▸ Exercise materials

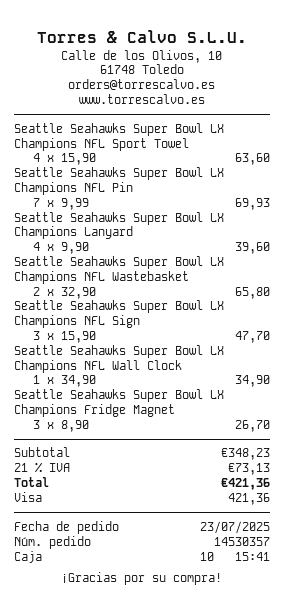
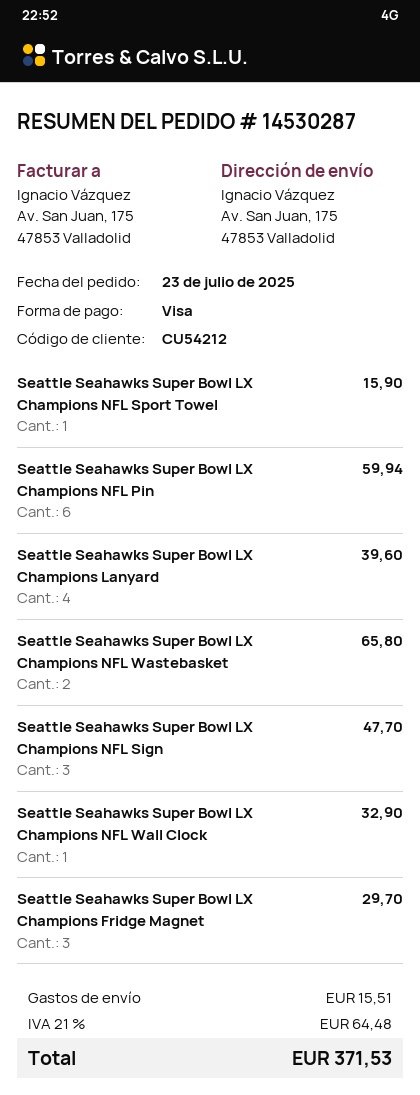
order number: 14530357 -> 14530287
Seattle Seahawks Super Bowl LX Champions NFL Sport Towel: 4 for 63.60 -> 1 for 15.90
Seattle Seahawks Super Bowl LX Champions NFL Pin: 7 for 69.93 -> 6 for 59.94
Seattle Seahawks Super Bowl LX Champions NFL Wall Clock: 1 for 34.90 -> 1 for 32.90
Seattle Seahawks Super Bowl LX Champions Fridge Magnet: 3 for 26.70 -> 3 for 29.70
shipping: none -> 15.51
tax: 21% = 73.13 -> 21% = 64.48
total: 421.36 -> 371.53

▸ Problem to work on
A word-for-word copy of the data, without its pictures, is what is needed.

▸ Answer box
order number: 14530357 -> 14530287
Seattle Seahawks Super Bowl LX Champions NFL Sport Towel: 4 for 63.60 -> 1 for 15.90
Seattle Seahawks Super Bowl LX Champions NFL Pin: 7 for 69.93 -> 6 for 59.94
Seattle Seahawks Super Bowl LX Champions NFL Wall Clock: 1 for 34.90 -> 1 for 32.90
Seattle Seahawks Super Bowl LX Champions Fridge Magnet: 3 for 26.70 -> 3 for 29.70
shipping: none -> 15.51
tax: 21% = 73.13 -> 21% = 64.48
total: 421.36 -> 371.53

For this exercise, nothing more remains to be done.